- Task prompt
As the answer, give exactly the lines of the records below from the one with "subtotal: 47.30 -> 42.10" through the one with "ordered by: Florian", ends included and pictures left out.

- Task material
*** Begin section ***

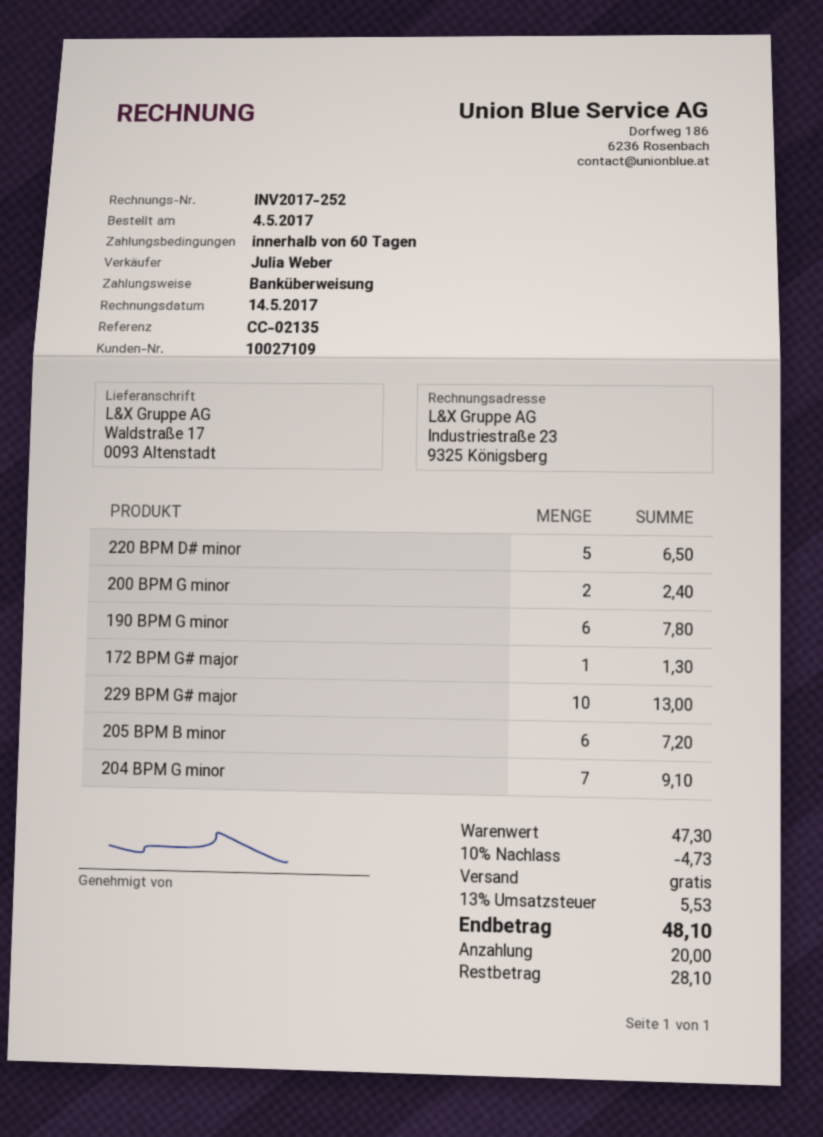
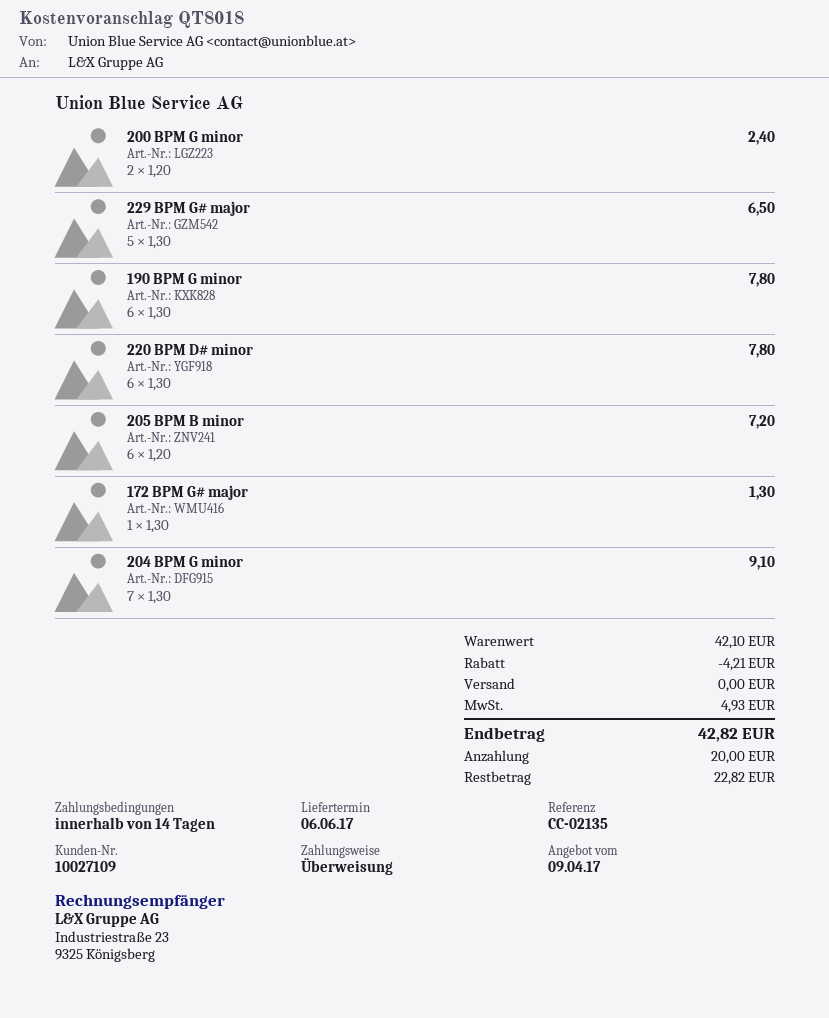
payment terms: 60 days -> 14 days
220 BPM D# minor: 5 for 6.50 -> 6 for 7.80
229 BPM G# major: 10 for 13.00 -> 5 for 6.50
subtotal: 47.30 -> 42.10
discount: 4.73 -> 4.21
tax: 5.53 -> 4.93
total: 48.10 -> 42.82
balance: 28.10 -> 22.82

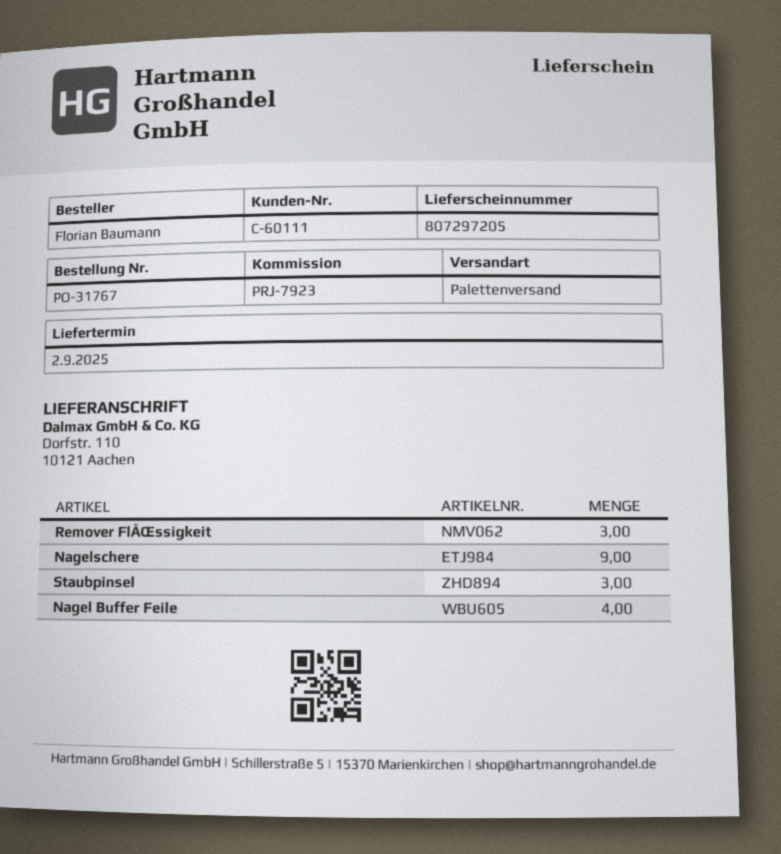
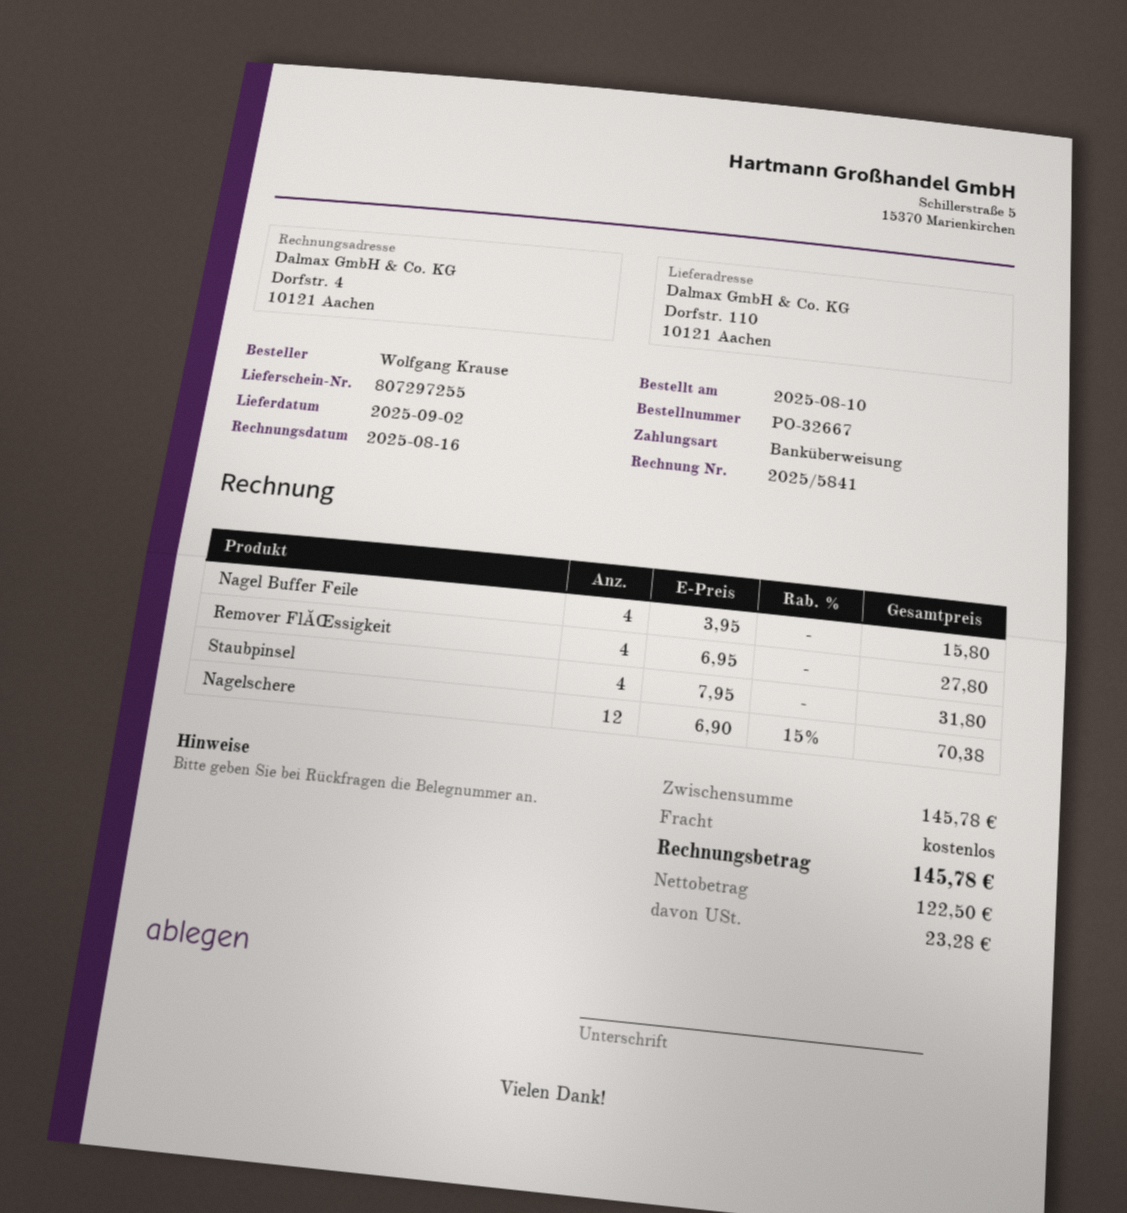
order number: PO-31767 -> PO-32667
delivery note number: 807297205 -> 807297255
ordered by: Florian Baumann -> Wolfgang Krause
Remover FlĂŒssigkeit: 3 -> 4
Nagelschere: 9 -> 12
Staubpinsel: 3 -> 4

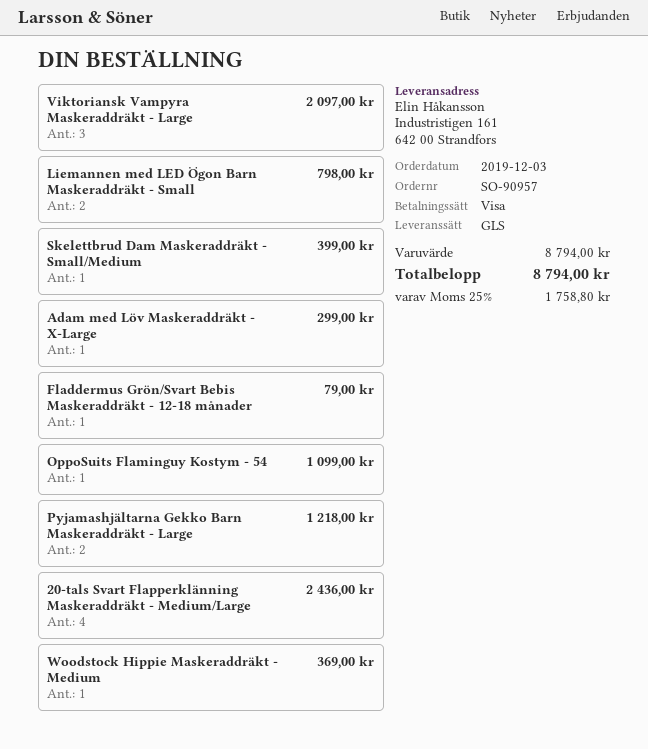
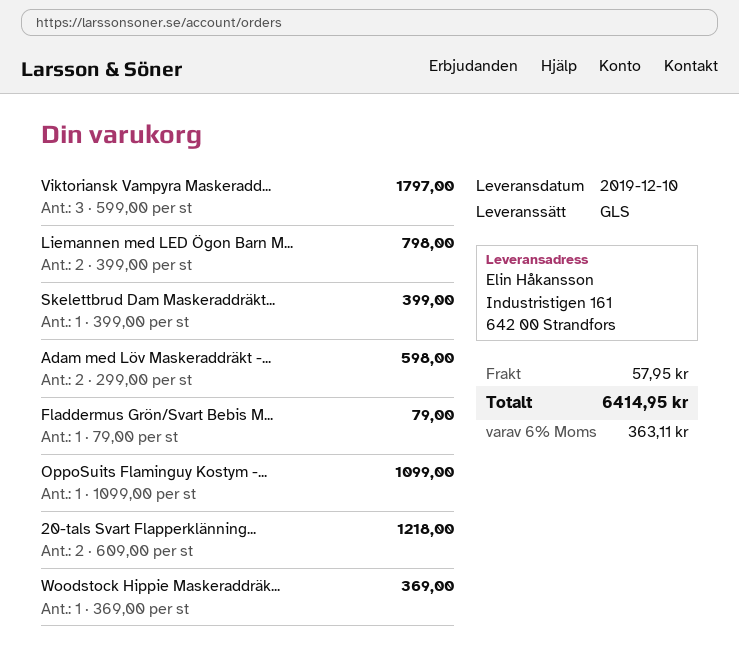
Viktoriansk Vampyra Maskeraddräkt - Large: 3 for 2097.00 -> 3 for 1797.00
Adam med Löv Maskeraddräkt - X-Large: 1 for 299.00 -> 2 for 598.00
Pyjamashjältarna Gekko Barn Maskeraddräkt - Large: 2 for 1218.00 -> none
20-tals Svart Flapperklänning Maskeraddräkt - Medium/Large: 4 for 2436.00 -> 2 for 1218.00
shipping: none -> 57.95
tax: 25% = 1758.80 -> 6% = 363.11
total: 8794.00 -> 6414.95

*** End section ***

- Your response
subtotal: 47.30 -> 42.10
discount: 4.73 -> 4.21
tax: 5.53 -> 4.93
total: 48.10 -> 42.82
balance: 28.10 -> 22.82

order number: PO-31767 -> PO-32667
delivery note number: 807297205 -> 807297255
ordered by: Florian Baumann -> Wolfgang Krause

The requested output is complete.